Information given: Begin

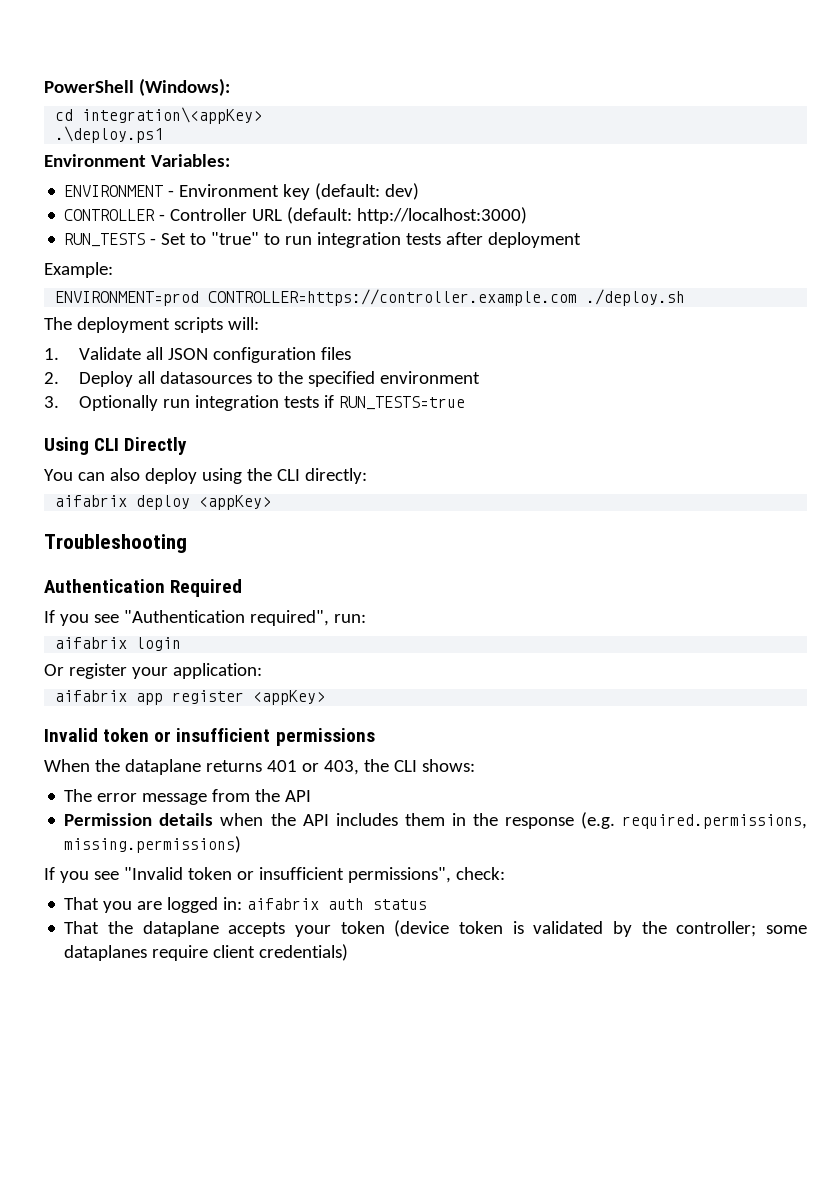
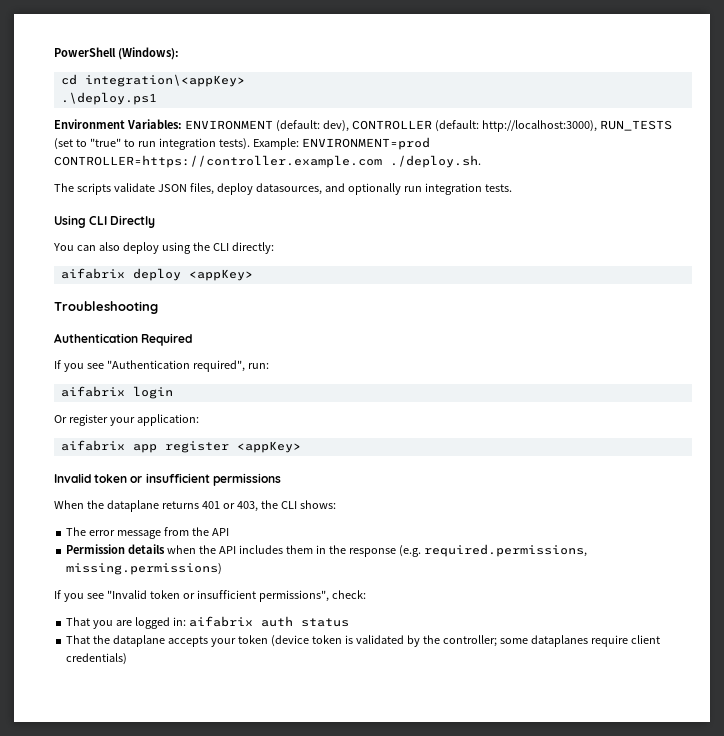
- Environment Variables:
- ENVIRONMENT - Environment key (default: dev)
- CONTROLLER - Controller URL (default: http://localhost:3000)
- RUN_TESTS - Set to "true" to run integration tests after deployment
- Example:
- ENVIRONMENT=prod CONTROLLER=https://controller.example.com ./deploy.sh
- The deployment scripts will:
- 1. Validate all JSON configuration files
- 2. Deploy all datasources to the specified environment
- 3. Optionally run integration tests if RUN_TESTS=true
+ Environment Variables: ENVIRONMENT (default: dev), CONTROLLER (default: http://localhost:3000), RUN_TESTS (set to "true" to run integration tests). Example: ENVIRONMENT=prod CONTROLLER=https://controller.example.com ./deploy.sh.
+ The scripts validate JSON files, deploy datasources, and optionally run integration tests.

Information given: End
Information given: Begin

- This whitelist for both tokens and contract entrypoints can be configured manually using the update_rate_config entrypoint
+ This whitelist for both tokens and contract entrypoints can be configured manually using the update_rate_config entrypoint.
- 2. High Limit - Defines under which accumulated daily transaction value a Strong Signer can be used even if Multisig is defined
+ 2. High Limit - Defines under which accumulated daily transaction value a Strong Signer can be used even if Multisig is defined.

Information given: End

Action item ▸
In the listing above, find the line containing "- ENVIRONMENT - Environment" and the line containing "- 3. Optionally", then repeat those two lines and everything between them exactly.

Expected answer ▸
- ENVIRONMENT - Environment key (default: dev)
- CONTROLLER - Controller URL (default: http://localhost:3000)
- RUN_TESTS - Set to "true" to run integration tests after deployment
- Example:
- ENVIRONMENT=prod CONTROLLER=https://controller.example.com ./deploy.sh
- The deployment scripts will:
- 1. Validate all JSON configuration files
- 2. Deploy all datasources to the specified environment
- 3. Optionally run integration tests if RUN_TESTS=true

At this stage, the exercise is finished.